Шарманка | страница 46



Кусает себе руки.

Где я?…

Огуречник.

Почему это не то? – ты слышишь, как море баюкает берег: баю-бай, баю-бай…

Гимназист.

А теперь мне нравятся мои худые руки, я нахожу их трогательными. Дорого настоящее, только настоящее – а тогда ты все взяла. Ты все взяла, так побудь же со мной!..…

У нее бедра выпуклые. Ее милое круглое горло. Это шла тогда она… ведь она довольно тяжелая… и шаги у нее полные… Она позволила мне расстегнуть тугой лиф ее амазонки!

Смеется.

Я вынул из ее волос шпильки, а рядом сидели гости.

Смеется – забывшись.

«Черноглазый, талантливый мой!»

Огуречник.

Ах, посмотри, закат горит сквозь сосны. Тихо, тихо… Уже закат горит сквозь сосны…

Гимназист.

Это она шла к тебе… А может быть, к своему любовнику из Ментона…

Огуречник.

Ведь ты не знаешь ничего, мальчик, у нее прошлое, как темная глубина. Твоя плоская детская жизнь рядом с ней…

Гимназист.

. . . . . . . . . .

Огуречник.

Ах, посмотри, закат горит сквозь сосны. Тише, закат горит сквозь сосны.

Гимназист.

«Вот, берите, ваша шапчонка. Вам напечет голову…»

Плачет. Ее голос за сценой, ликующий.

Ее голос.

О, проснись же, дорогая.

Я принес тебе мою любовь!

Занавес.

Сцена четвертая

Декорация первого действия.

Темная звездная ночь конца лета. Звездокопатель сидит на горе, колупает звезд из синего низкого свода и кладет в мешочек. Огуречник сидит ниже, свесив ноги по косогору.


Звездокопатель.

Укоризненно.

Ну вот, он убился, разве ж это не было все как сон. А между тем, в старой маминой кладовке вечно совещаются таинственные мамины кувшинчики, говорят о большом, темном, земляном шаре… И их безглазые личики – это жизнь, и зеленые ставни – это жизнь.

Внезапно оборачиваясь к огуречнику.

Ты ведь, собственно, все равно, что не существуешь, – ты просто сон, и это мне очень досадно, что ты меня все сбиваешь и сковыриваешь.
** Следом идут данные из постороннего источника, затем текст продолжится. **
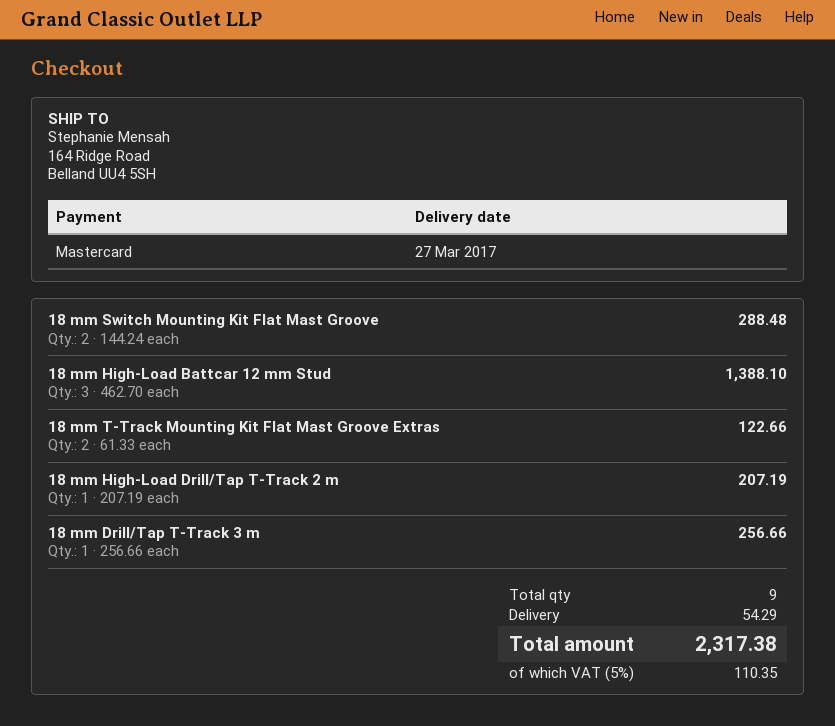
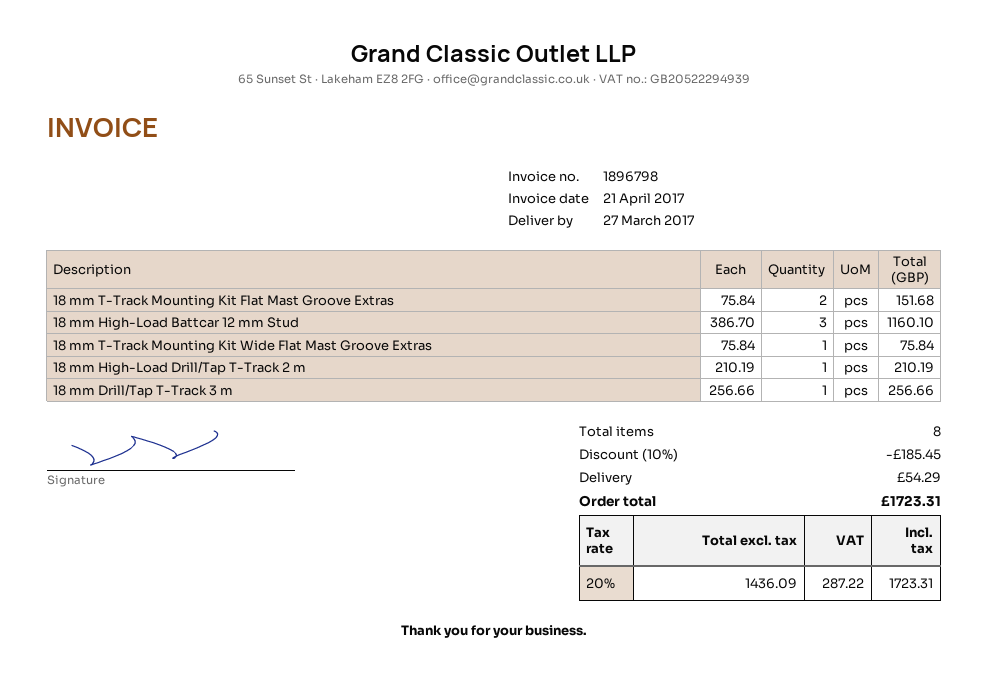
18 mm Switch Mounting Kit Flat Mast Groove: 2 x 144.24 = 288.48 -> none
18 mm High-Load Battcar 12 mm Stud: 3 x 462.70 = 1388.10 -> 3 x 386.70 = 1160.10
18 mm T-Track Mounting Kit Flat Mast Groove Extras: 2 x 61.33 = 122.66 -> 2 x 75.84 = 151.68
18 mm High-Load Drill/Tap T-Track 2 m: 1 x 207.19 = 207.19 -> 1 x 210.19 = 210.19
18 mm T-Track Mounting Kit Wide Flat Mast Groove Extras: none -> 1 x 75.84 = 75.84
total quantity: 9 -> 8
discount: none -> 10% = 185.45
tax: 5% = 110.35 -> 20% = 287.22
total: 2317.38 -> 1723.31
А вот кувшинчики и любой чурбан были до тебя и будут после тебя, и вереск, и незнакомая девушка у озера.

Обиженно колупает звезды.

Огуречник.

Во все продолжение речи болтает ногами, сидя на косогоре и почти не оглядываясь.

Болван!

Свистит и болтает ногами.

Болван! Ворота были просто куском дерева, а я подхожу и говорю… – Это ты здесь прошел, милый. – Это твои шаги.

Поет.

«Кто целовал твои губки прелестные…» Ах, ты моя родная голубка! И ворота становятся – «мои родные».

Звездокопатель.

Ну, так почему же после тебя остается только пустота, труха? Вот смоляной запах и сосновые чурочки вечны и радостны. Вот они живут теплы, и радостны, и благодатны. Ведь все равно опять приходится приняться за меня же, так всегда. Ведь тебя, пустышка, так нет, что после тебя даже воспоминаний не остается по-настоящему! – А что и остается – наполовину мое.